Ulcer Location and Debridement Frequency: Weekly vs. Biweekly Sharp Debridement in Diabetic Foot Ulcers

May 7, 2024 updated by: FRANCISCO JAVIER ALVARO AFONSO, Universidad Complutense de Madrid

Effect of Ulcer Location on Debridement Frequency: A Pilot Randomized Controlled Trial Comparing Weekly and Second-weekly Sharp Debridement in Diabetic Foot Ulcers

The goal of this clinical trial is to determine the optimal frequency for sharp debridement in promoting the healing of diabetic foot ulcers (DFUs).

The main questions it aims to answer are:

  1. What is the comparative effect of weekly sharp debridement versus biweekly sharp debridement in combination with conventional treatment on granulation tissue and healing time in patients with DFUs?
  2. What is the optimal modality or frequency of debridement based on the location of the DFU?

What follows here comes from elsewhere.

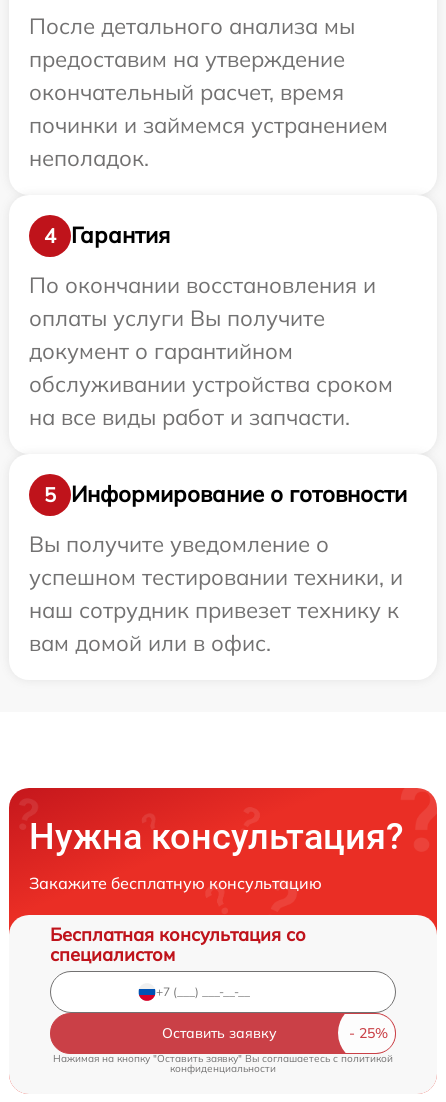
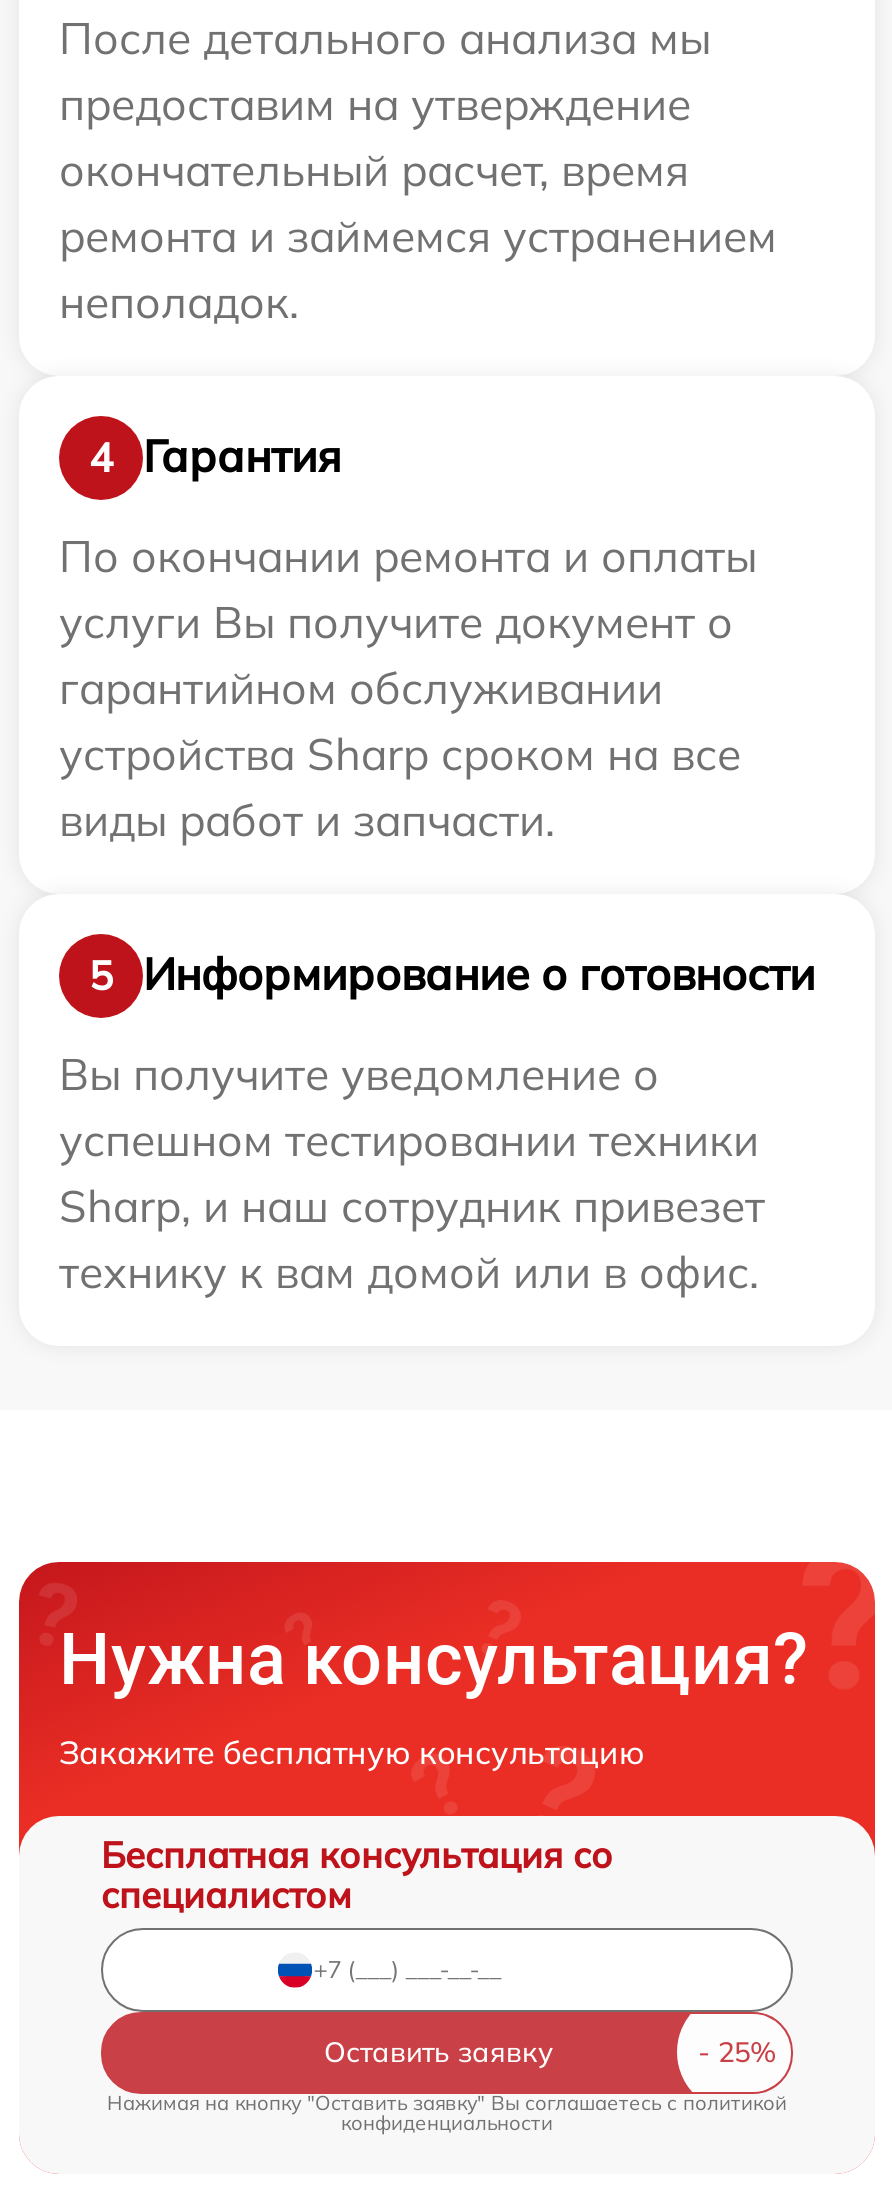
[29,111,388,139] починки и займемся устранением -> [59,207,777,263] ремонта и займемся устранением
[29,271,393,431] По окончании восстановления и | оплаты услуги Вы получите | документ о гарантийном | обслуживании устройства сроком | на все виды работ и запчасти. -> [59,527,757,847] По окончании ремонта и оплаты | услуги Вы получите документ о | гарантийном обслуживании | устройства Sharp сроком на все | виды работ и запчасти.
[29,563,403,657] успешном тестировании техники, и | наш сотрудник привезет технику к | вам домой или в офис. -> [59,1111,765,1299] успешном тестировании техники | Sharp, и наш сотрудник привезет | технику к вам домой или в офис.

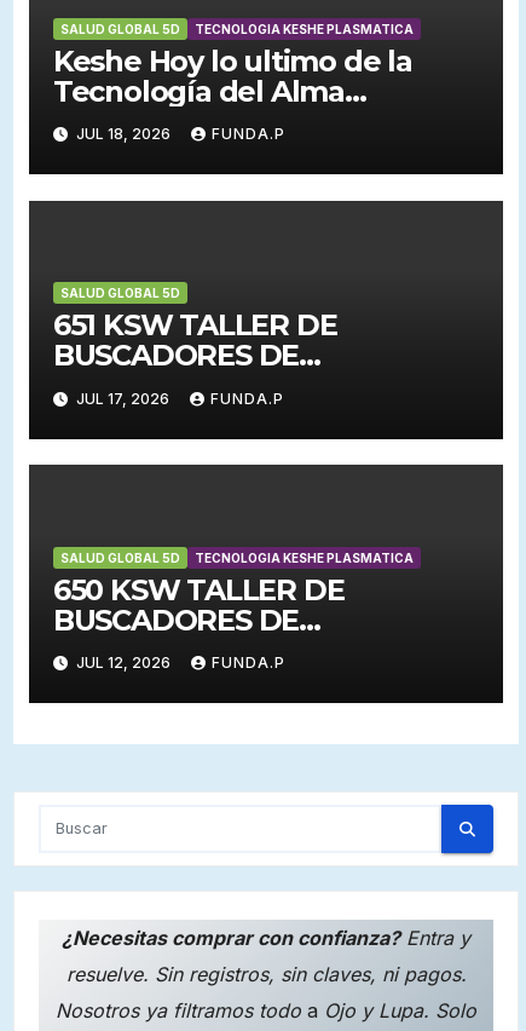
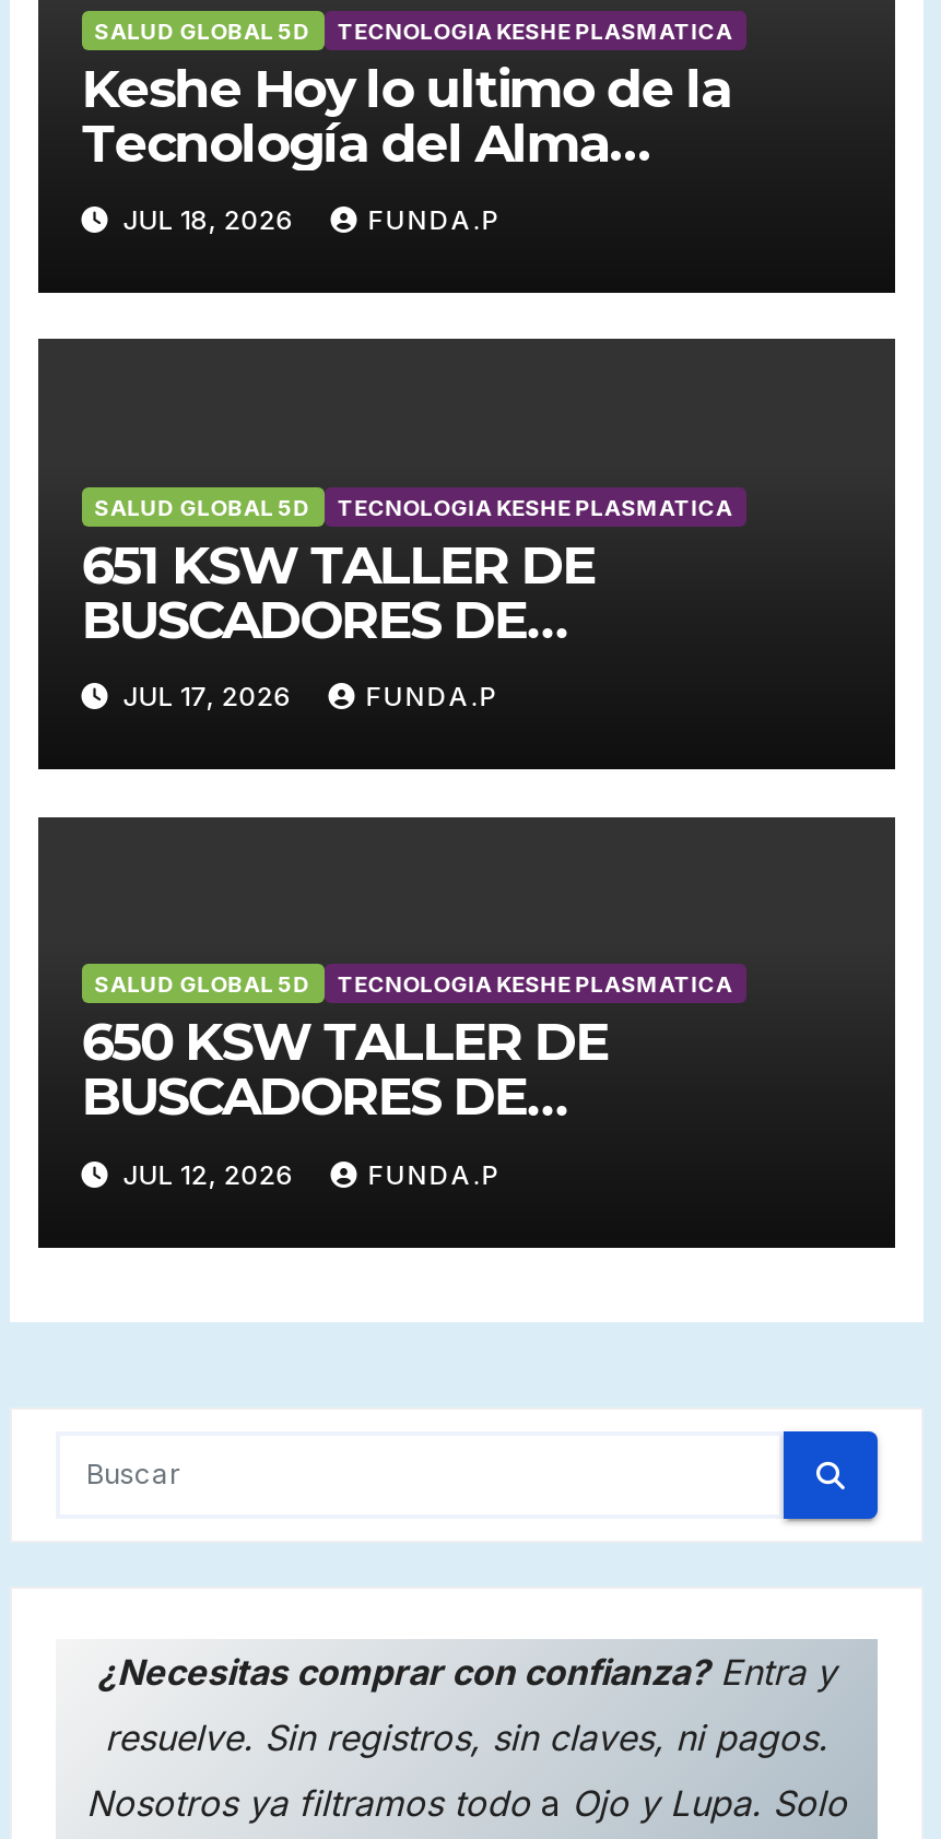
none -> [337,494,733,521] TECNOLOGIA KESHE PLASMATICA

Participants (ulcerated diabetic patients) will:

  • Undergo sharp debridement on a weekly basis (Group A).
  • Undergo sharp debridement on a biweekly basis (Group B).

Researchers will compare Group A (weekly sharp debridement) with Group B (biweekly sharp debridement ) to see if the frequency of sharp debridement has a significant effect on granulation tissue and healing time in diabetic foot ulcers.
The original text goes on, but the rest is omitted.